Tal y como había anunciado el molinero, Gaspar se divirtió. Estuvo tocando, comiendo, bebiendo y bailando todo el rato.
Satisfecho de tantos placeres, dejó el molino durante la noche, caminando detrás de un joven que le abría el camino en medio de la oscuridad, con grandes pasos. Se reía de sí mismo con epítetos poco lisonjeros, y se decía que era tonto hasta el punto de querer seguir un plan escrito en las estrellas infinitamente pequeñas.
Se adentraron entre los árboles y caminaron en silencio, a ciegas, descubriendo cualquier obstáculo que se situaba en su camino de forma improvisada: piedras, raíces, agujeros, subidas resbaladizas por culpa de las hojas húmedas.
Gaspar no habría pedido nada mejor para desahogar su inaudita agilidad. Y se sintió casi decepcionado por la brevedad del trayecto cuando vio al joven que se detenía y le indicaba un pequeño claro en el bosque, justo delante de ellos.
—¿Estás seguro de saber dónde estamos yendo, joven?
La respiración de Gaspar había vuelto a la normalidad.
—Seguro, señor. Conozco el campo mejor que mis propios bolsillos vacíos. Ya hemos llegado —respondió el joven, buscando por la tierra, entre los matorrales—. Tiene que estar por aquí —dijo registrando con las manos y palpando con los pies, como si hubiera perdido algo en ese punto. Luego golpeó la tierra y, satisfecho por el ruido, se agachó para coger una enorme argolla. La levantó con fuerza y abrió de par en par una puerta cubierta con tierra—. Os lo ruego señor, este es el sitio.
Tras decir estas palabras, le invitó a acomodarse y se frotó las manos, resoplando a la vez.
—Ahora me marcho, buenas noches.
Y se evaporó corriendo entre los árboles, convirtiéndose en breve tiempo en una de las tantas sombras lunares del bosque, sin dar tiempo a elaborar ninguna respuesta.
Gaspar descendió por el agujero.
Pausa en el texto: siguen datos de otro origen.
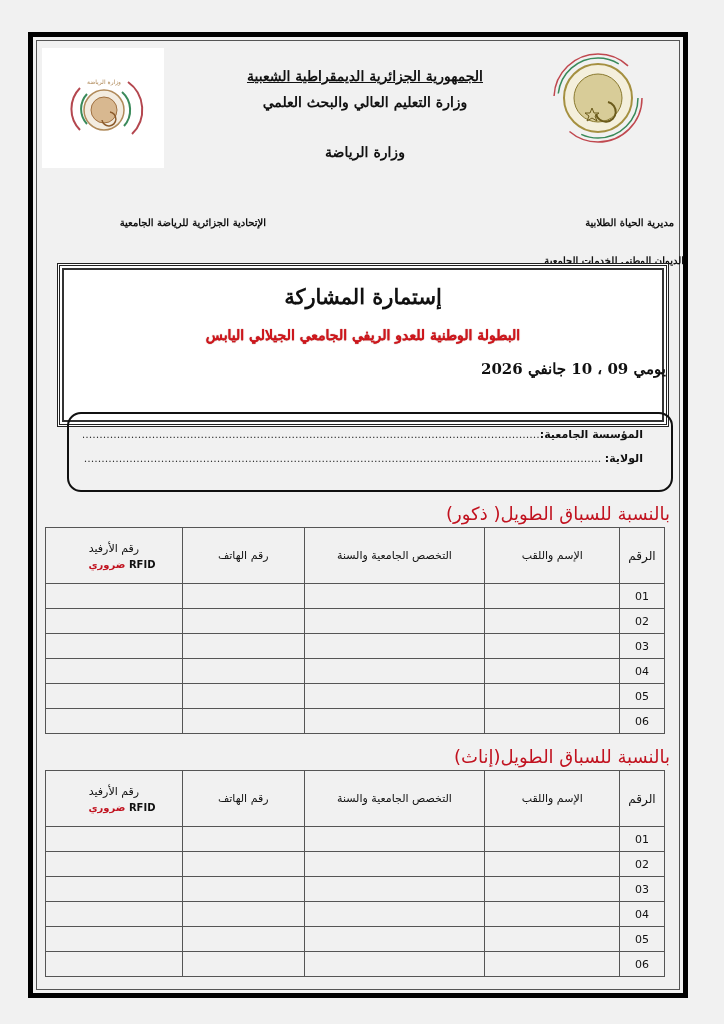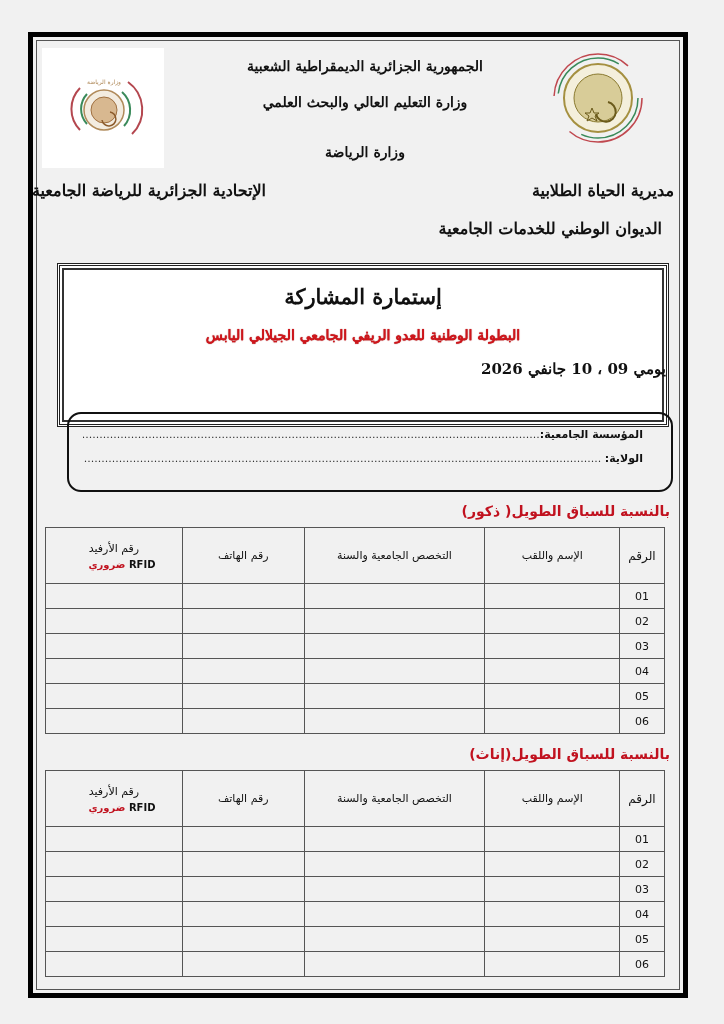--- a/index.html
+++ b/index.html
@@ -6,29 +6,29 @@
   body {
     width:724px; height:1024px; background:#f1f1f1; position:relative; overflow:hidden;
     font-family: "DejaVu Serif", serif; color:#111;
   }
   .abs { position:absolute; }
   
   .frame-outer { left:28px; top:32px; width:660px; height:966px; border:5px solid #000; box-sizing:border-box; }
   .frame-inner { left:36px; top:40px; width:644px; height:950px; border:1px solid #555; box-sizing:border-box; }
   .logo-box { left:42px; top:48px; width:122px; height:120px; background:#fff; }
   .hdr { font-weight:bold; font-size:14px; text-align:center; direction:rtl; white-space:nowrap; }
-  .side { font-weight:bold; font-size:16px; direction:rtl; white-space:nowrap; }
+  .side { font-weight:bold; font-size:10px; direction:rtl; white-space:nowrap;margin-top:36px; }
   .title-box { left:57px; top:263px; width:612px; height:164px; border:3px double #222; outline:2px solid #333; outline-offset:-7px; background:#fff; box-sizing:border-box; }
   .title-main { font-size:21px; font-weight:bold; text-align:center; direction:rtl; width:100%; }
   .title-red { color:#d0151b; font-size:14px; font-weight:bold; text-align:center; direction:rtl; width:100%; text-shadow:0 0 1px #911; }
   .title-date { font-size:15px; font-weight:bold; text-align:right; direction:rtl; width:100%; }
   .info-box { left:67px; top:412px; width:606px; height:80px; border:2.5px solid #111; border-radius:14px; box-sizing:border-box; }
   .info-line { direction:rtl; font-family:"DejaVu Sans", sans-serif; font-size:11px; white-space:nowrap; overflow:hidden; }
   .dots { color:#333; letter-spacing:0; }
-  .section { color:#c1121f; font-family:"DejaVu Sans", sans-serif; font-weight:bold; font-size:14px; direction:rtl; right:54px; white-space:nowrap; }
+  .section { color:#c1121f; font-family:"DejaVu Sans", sans-serif; font-weight:normal; font-size:18px; direction:rtl; right:54px; white-space:nowrap; }
   table.grid { position:absolute; left:45px; width:620px; border-collapse:collapse; direction:rtl; font-family:"DejaVu Sans", sans-serif; }
   table.grid td, table.grid th { border:1.5px solid #555; padding:0; text-align:center; font-size:11px; font-weight:normal; }
   table.grid th { height:55px; }
   table.grid td { height:24px; }
   .num { font-weight:bold; font-size:11px; }
   .req { color:#c1121f; font-weight:bold;margin-left:16px; }
 </style>
 </head>
 <body>
 
@@ -52,26 +52,26 @@
   <svg width="100" height="95" viewBox="0 0 100 95">
     <circle cx="50" cy="48" r="44" fill="none" stroke="#c0484f" stroke-width="1.5" stroke-dasharray="100 40"></circle>
     <circle cx="50" cy="48" r="40" fill="none" stroke="#3a8a5a" stroke-width="1.5" stroke-dasharray="80 50"></circle>
     <circle cx="50" cy="48" r="34" fill="#f4efdc" stroke="#a59040" stroke-width="2"></circle>
     <circle cx="50" cy="48" r="24" fill="#d8cc98" stroke="#8a7a30" stroke-width="1"></circle>
     <path d="M48 64 a10 10 0 1 0 12 -12" fill="none" stroke="#6b5a1b" stroke-width="2"></path>
     <polygon points="44,58 46,63 51,63 47,66 49,71 44,68 39,71 41,66 37,63 42,63" fill="none" stroke="#6b5a1b" stroke-width="1"></polygon>
   </svg>
 </div>
 
-<div class="abs hdr" style="left:200px;top:58px;width:330px;">الجمهورية الجزائرية الديمقراطية الشعبية</div>
+<div class="abs hdr" style="left:200px;top:68px;width:330px;text-decoration:underline;">الجمهورية الجزائرية الديمقراطية الشعبية</div>
 <div class="abs hdr" style="left:200px;top:94px;width:330px;">وزارة التعليم العالي والبحث العلمي</div>
 <div class="abs hdr" style="left:200px;top:144px;width:330px;">وزارة الرياضة</div>
 
 <div class="abs side" style="right:50px;top:181px;">مديرية الحياة الطلابية</div>
-<div class="abs side" style="right:62px;top:219px;">الديوان الوطني للخدمات الجامعية</div>
+<div class="abs side" style="right:40px;top:219px;">الديوان الوطني للخدمات الجامعية</div>
 <div class="abs side" style="left:66px;top:181px;width:200px;text-align:right;">الإتحادية الجزائرية للرياضة الجامعية</div>
 
 <div class="abs title-box">
   <div class="abs title-main" style="top:18px;">إستمارة المشاركة</div>
   <div class="abs title-red" style="top:61px;">البطولة الوطنية للعدو الريفي الجامعي الجيلالي اليابس</div>
   <div class="abs title-date" style="top:94px;">يومي 09 ، 10 جانفي 2026</div>
 </div>
 
 <div class="abs info-box">
   <div class="abs info-line" style="right:28px;top:14px;width:560px;">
Encendió una luz y cerró la puertecilla. Respiró y miró a su alrededor, manteniendo las manos en los costados. El lugar podía decirse que era confortable. Contó seis pasos de lado y estimó que la sala subterránea tenía que ser alta, más o menos unos cuatro pasos.
Sobre una mesa que era prudente no acariciar para no llenarse las manos de astillas de madera, encontró una túnica negra de sacerdote, limpia y doblada con cuidado. Encima del traje, su cruz de plata, y una guitarra sobre un colchón. Había cuerdas de recambio y legajos para probar las mismas, así como un atril y hojas con pentagramas.
En una esquina, un orinal que no había usado antes y un barreño con algunos trapos. También jarras de agua, suficientes para beber y lavarse. Sobre un estante clavado en la pared de tierra vio una forma de pan de trigo, un trozo de queso y un cuchillo.
Ningún altar iluminado, ninguna estatua de la virgen o de un santo cualquiera, ningún evangelio, ninguna Biblia, ni siquiera una copia del Orlando Furioso.
Gaspar se preparó para pasar el tiempo allá abajo, y decidió comenzar inmediatamente con las debidas oraciones. Se sentó sobre el colchón de hojas, y sin una base cogió la guitarra, situando la lámpara en el suelo.
Sus dedos acariciaron curvas lisas, dobleces de madera se unieron a su cuerpo. Rizos de intestino le rozaron, pecaminosos los labios.
La abrazó como no lo había hecho antes.
Sopló la llama.
La música era su respiración. El ritmo, Dios.